It’s our #1 marketing pet peeve, but we see them everywhere: heavily branded VIP areas.
You’ve probably spotted them at a sporting event or outdoor concert — inviting, branded, roped-off VIP areas that are more often than not guarded by security personnel. It may seem like a move that makes a brand seem special or exclusive, but to us it reads as alienating and exclusionary.
Picture this: It’s a warm summer day, you’re parched, and you see an air-conditioned VIP area sponsored by a national brand you know and love, and maybe even have a relationship with — they have refreshments in there! You walk up to the door ready to sing this brand’s praises for being a part of your event experience, only to be turned away by an intimidating guard. “VIP only, you’re not allowed in here.”
We watched a similar situation unfold recently at the Volvo Ocean Race sponsor village in Miami, where The Santander Group, a Spanish banking collective with international operations, had a guard posted to their VIP area all day. It seemed like his only job was to tell people (potential customers) how unimportant they are to Santander.

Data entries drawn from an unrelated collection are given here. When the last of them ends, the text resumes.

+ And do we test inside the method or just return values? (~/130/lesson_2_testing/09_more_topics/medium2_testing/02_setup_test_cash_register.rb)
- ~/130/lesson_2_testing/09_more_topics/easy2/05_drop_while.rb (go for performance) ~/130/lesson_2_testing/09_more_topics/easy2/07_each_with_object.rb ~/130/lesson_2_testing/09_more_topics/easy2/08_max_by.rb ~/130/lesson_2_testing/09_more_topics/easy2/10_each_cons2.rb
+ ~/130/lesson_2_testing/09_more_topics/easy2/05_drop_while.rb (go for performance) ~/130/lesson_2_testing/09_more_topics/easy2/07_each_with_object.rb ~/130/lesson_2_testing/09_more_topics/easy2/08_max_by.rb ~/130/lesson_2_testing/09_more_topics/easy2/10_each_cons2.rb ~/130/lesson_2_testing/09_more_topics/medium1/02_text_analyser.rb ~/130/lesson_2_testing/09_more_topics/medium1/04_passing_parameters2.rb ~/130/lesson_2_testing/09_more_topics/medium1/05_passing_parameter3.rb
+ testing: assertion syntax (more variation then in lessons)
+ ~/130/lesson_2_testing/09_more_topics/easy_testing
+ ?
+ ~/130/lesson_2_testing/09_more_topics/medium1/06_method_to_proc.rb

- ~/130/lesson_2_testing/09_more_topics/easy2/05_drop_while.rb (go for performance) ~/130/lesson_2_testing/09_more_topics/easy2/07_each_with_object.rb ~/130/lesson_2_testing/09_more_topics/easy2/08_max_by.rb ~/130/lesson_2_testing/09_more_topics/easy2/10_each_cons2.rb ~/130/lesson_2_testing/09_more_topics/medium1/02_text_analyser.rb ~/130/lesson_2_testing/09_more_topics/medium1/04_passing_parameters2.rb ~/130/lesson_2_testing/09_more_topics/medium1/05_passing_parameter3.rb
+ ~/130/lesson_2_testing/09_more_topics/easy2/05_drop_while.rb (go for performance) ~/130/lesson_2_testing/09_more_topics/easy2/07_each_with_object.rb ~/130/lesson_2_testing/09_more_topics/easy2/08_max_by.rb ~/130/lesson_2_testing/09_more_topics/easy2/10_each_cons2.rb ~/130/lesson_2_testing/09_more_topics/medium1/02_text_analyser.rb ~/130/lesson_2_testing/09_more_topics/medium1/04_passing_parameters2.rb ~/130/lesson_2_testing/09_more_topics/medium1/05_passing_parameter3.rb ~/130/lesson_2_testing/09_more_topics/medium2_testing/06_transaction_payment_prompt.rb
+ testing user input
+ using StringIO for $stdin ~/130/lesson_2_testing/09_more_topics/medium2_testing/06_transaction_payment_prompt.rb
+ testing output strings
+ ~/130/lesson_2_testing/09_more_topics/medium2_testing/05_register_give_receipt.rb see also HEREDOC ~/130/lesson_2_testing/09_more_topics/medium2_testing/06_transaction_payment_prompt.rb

We didn’t know that much about Santander at the time, but we walked away from that scene not liking them. And by the chatter we heard from other non-VIP’ers around the area, most attendees shared our distain. Where is the value in that? VIP relations can be an important facet of a marketing strategy, but it doesn’t have to be at the expense of good public relations. There are creative ways brands can execute VIP relations without alienating potential customers. We’re left wondering: why is Santander being so closed minded and frankly, just lazy?